Since the change in capital structure Fonterra’s share price has averaged $6.10 within a range of $4.60 to $8.08.

Earnings have averaged 37c a share, of which shareholders have received 30c and 7c has been retained.

The average cash yield for Fonterra shares has been 4.9%.

The drivers of share price included the company’s earning performance, general global dairy market conditions, general share market conditions, seasonal dynamics and some one-off events.

Some of the one-offs emerged from left field, such as this year’s Danone legal settlement and the writedown of the Beingmate investment.

Gross profit and earnings have shown almost no growth over the past six years, which is a concern considering the increase in invested core capital and numerous restructurings of various divisions and partnerships.

Williams said there are some signs of underlying improvement in certain areas but not nearly enough to meet the company’s 2025 ambition to lift normalised earnings by 50-100%.

There appears to be some seasonality in the inter-linked Fonterra Shareholders’ Fund (FSF) and Fonterra Co-operative Group (FCG) share prices.

On average there has been a 10% variation from peak around December and January to trough in June and July.

Among the likely explanations are the need for farmer-shareholders to meet the share standard on December 1, the payment dates for dividends and the settlement dates for farm and share transactions.

He said the complexity of Fonterra and the lack of transparency in the results of the individual business units and partnerships make it difficult to model year-to-year earnings with any confidence.

Fonterra still has an aspiration to increase earnings to 80c-$1 a share before retentions when its strategy has been executed but no time-frame was provided.

“This is in stark contrast to the 37c share performance since 2012 and the current season’s adjusted guidance of 25-30c.

“The key is to what extent the underlying trend can be built on in coming years.
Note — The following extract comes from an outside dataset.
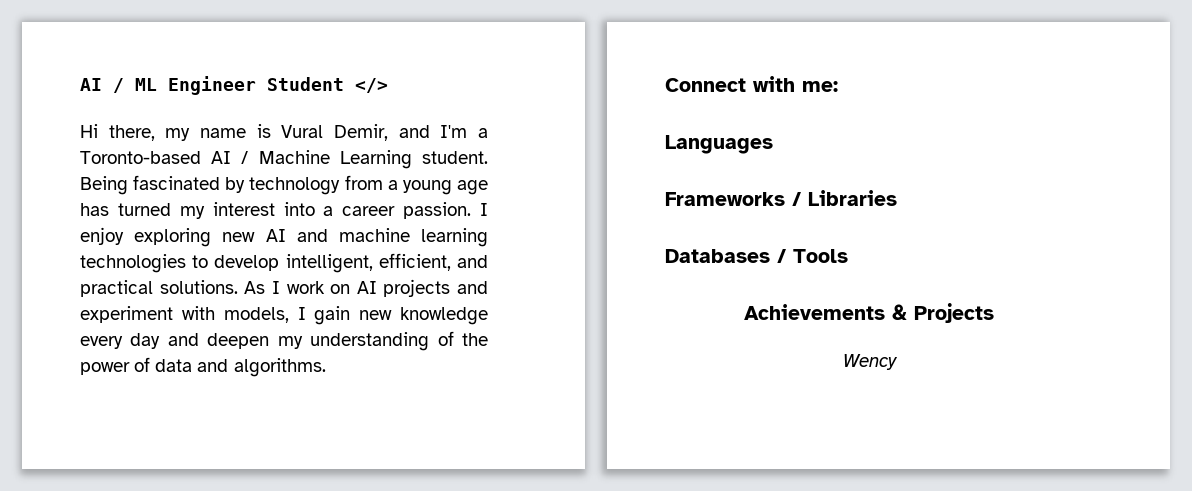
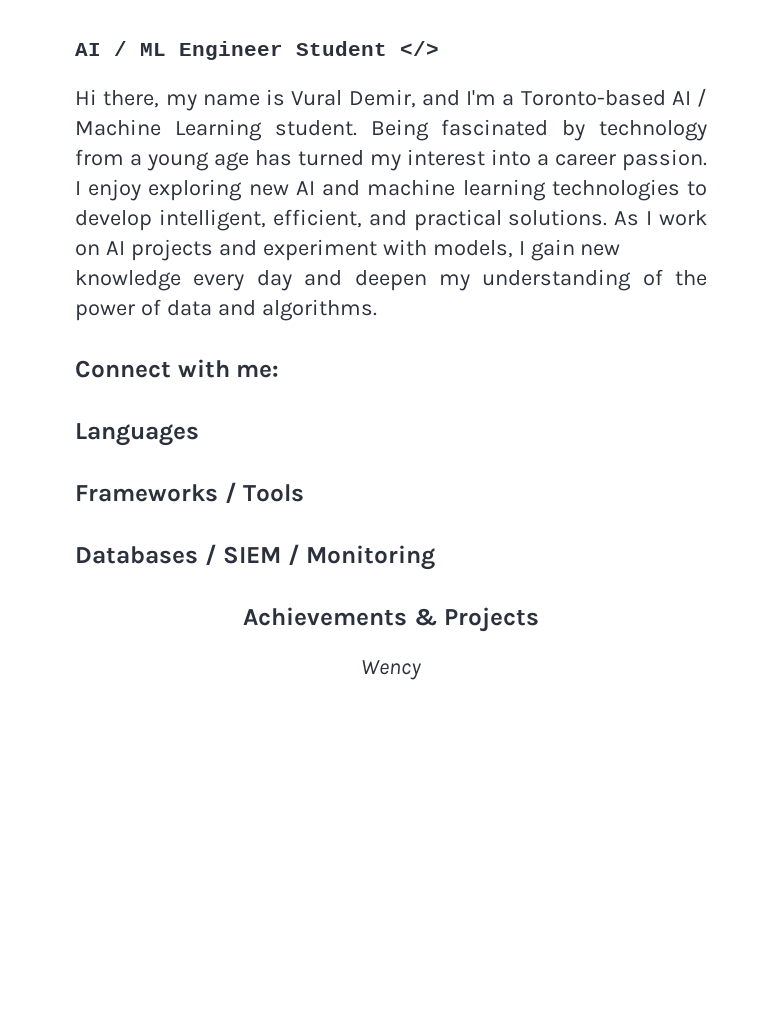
- Frameworks / Libraries
+ Frameworks / Tools
- Databases / Tools
+ Databases / SIEM / Monitoring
“We do believe there is some underlying improvement starting to show through in certain areas but not nearly enough to deliver 80c-$1 any time soon.”

Williams picked out the improved Australian operations, rapid market share growth in China and other Asian markets for food service products, efficiency gains and lower costs and a scaling back of capital expenditure.

The change in capital structure in 2012 was expected to provide growing NZ milk supply, more food service investment, the China farms and selective partnerships in Asia to boost distribution and brands.

“Some of these initiatives have been executed, providing a small boost but achievements are still short of overall aspirations,” Williams said.